I actually like the Unified look. It's very clean compared to the brushed metal which was cool a few years ago when it was introduced but now just looks gaudy to me.

So long as it doesn't looks like iTunes, I'm fine with it.
 
I just want something completely different. I'm sick of working with Finder in any form, especially a form that resembles something I could just skin with ShapeShifter. Ugh.
 
As a Mac OS user from before OS X, I do miss the consistency of the Classic Finder. I even liked the Platinum look and being able to change the colors of the menu highlights. OS X dropped a lot of things that the old Finder did right (especially with the zoom button), but the old Finder could have benefited from some of the new stuff in the new Finder (one window navigation). These are features for me that are lacking and that I need back. I don't mind the look, but let me be able to change something to personalize it some, even if it is just a little bit. I'm happy with a Unified theme.
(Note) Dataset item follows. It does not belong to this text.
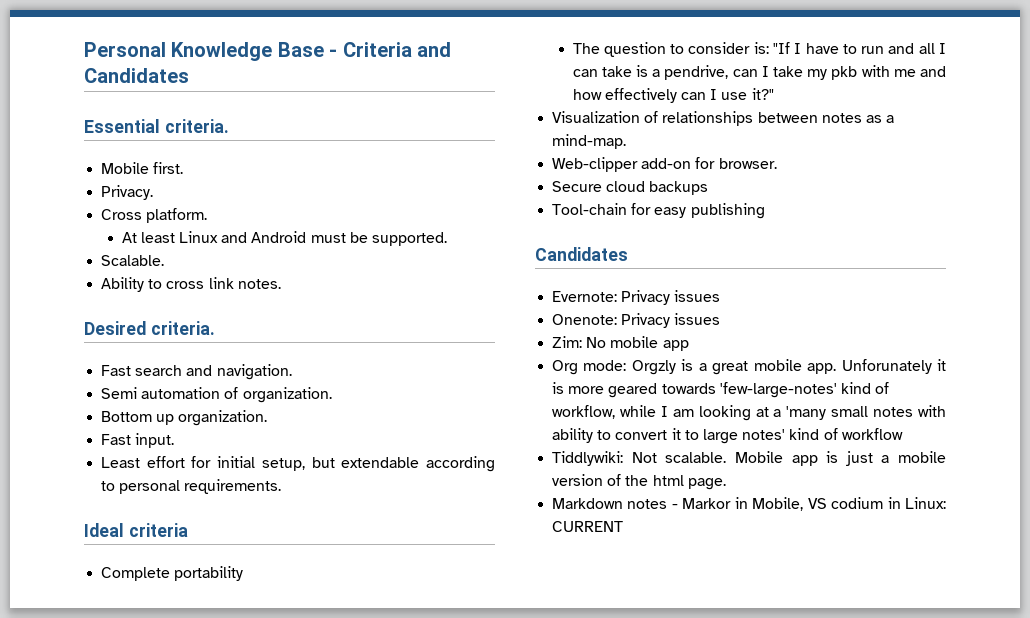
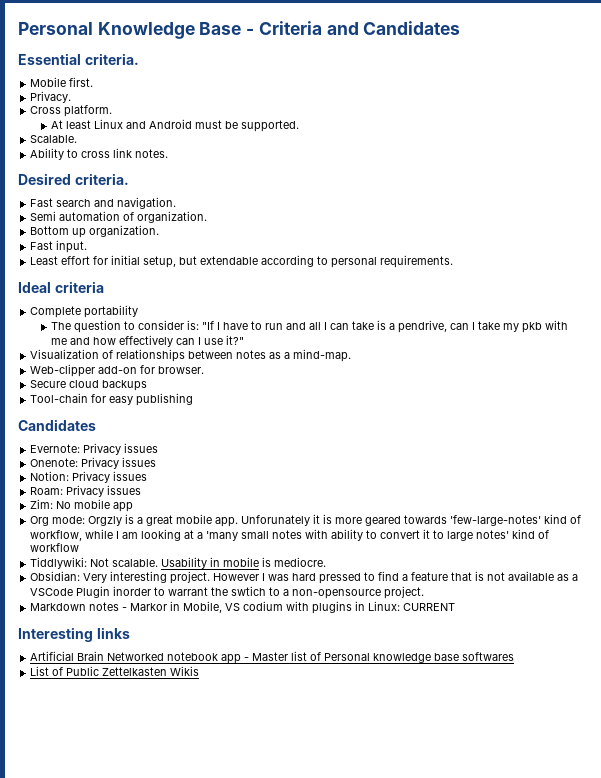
(721, 319) none -> [30,471,148,483] [30,485,142,497] // Notion: Privacy issues // Roam: Privacy issues
[734,451,946,466] [552,474,726,490] Mobile app is just a mobile version of the html page. -> [161,557,327,569] [30,571,579,584] [30,586,425,599] Usability in mobile is mediocre. // Obsidian: Very interesting project. However I was hard pressed to find a feature that is not available as a VSCode Plugin inorder to warrant the swtich to a non-opensource project.
(884, 503) none -> [286,601,353,614] with plugins
(624, 526) none -> [18,627,130,642] [30,651,515,664] [30,666,200,676] // Interesting links // Artificial Brain Networked notebook app - Master list of Personal knowledge base softwares // List of Public Zettelkasten Wikis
Just a choice of menu highlight colors would suffice.

Yes, there's Shapeshifter but why change something that already looks good (with the exception of the Brushed Metal for me)? I barely used Kaleidoscope in Mac OS 9 and below since the regular Platinum look with the option for different menu highlight colors was good enough for me.
 
And even better was how Rhapsody took that Platinum look and let you change most of the colours. :) Not only six or seven appearance colours, but any hue you wanted. :) Of course it was more relevant back then, because there wasn't enough real productivity software. Now that I'm productive on OS X, I rarely have the time to switch around theme-stuff. ;) Even my desktop pictures often last for more than a month. :) :) :)

(Or to put it more plainly: I don't care much about themability of the OS, as long as I think Apple makes the right choices. Doing away with brushed metal certainly is an important step.)
 
And even better was how Rhapsody took that Platinum look and let you change most of the colours. :) Not only six or seven appearance colours, but any hue you wanted. :) Of course it was more relevant back then, because there wasn't enough real productivity software. Now that I'm productive on OS X, I rarely have the time to switch around theme-stuff. ;) Even my desktop pictures often last for more than a month. :) :) :)

(Or to put it more plainly: I don't care much about themability of the OS, as long as I think Apple makes the right choices. Doing away with brushed metal certainly is an important step.)

...but Apple has always been about individuality, expression, and originality. I believe that their fundamental product would mirror that, and with brushed metal it really hasn't. I expect a lot of the creative minds at Apple because that's what they've made for themselves, and besides that, my own creativity hungers for a UI change.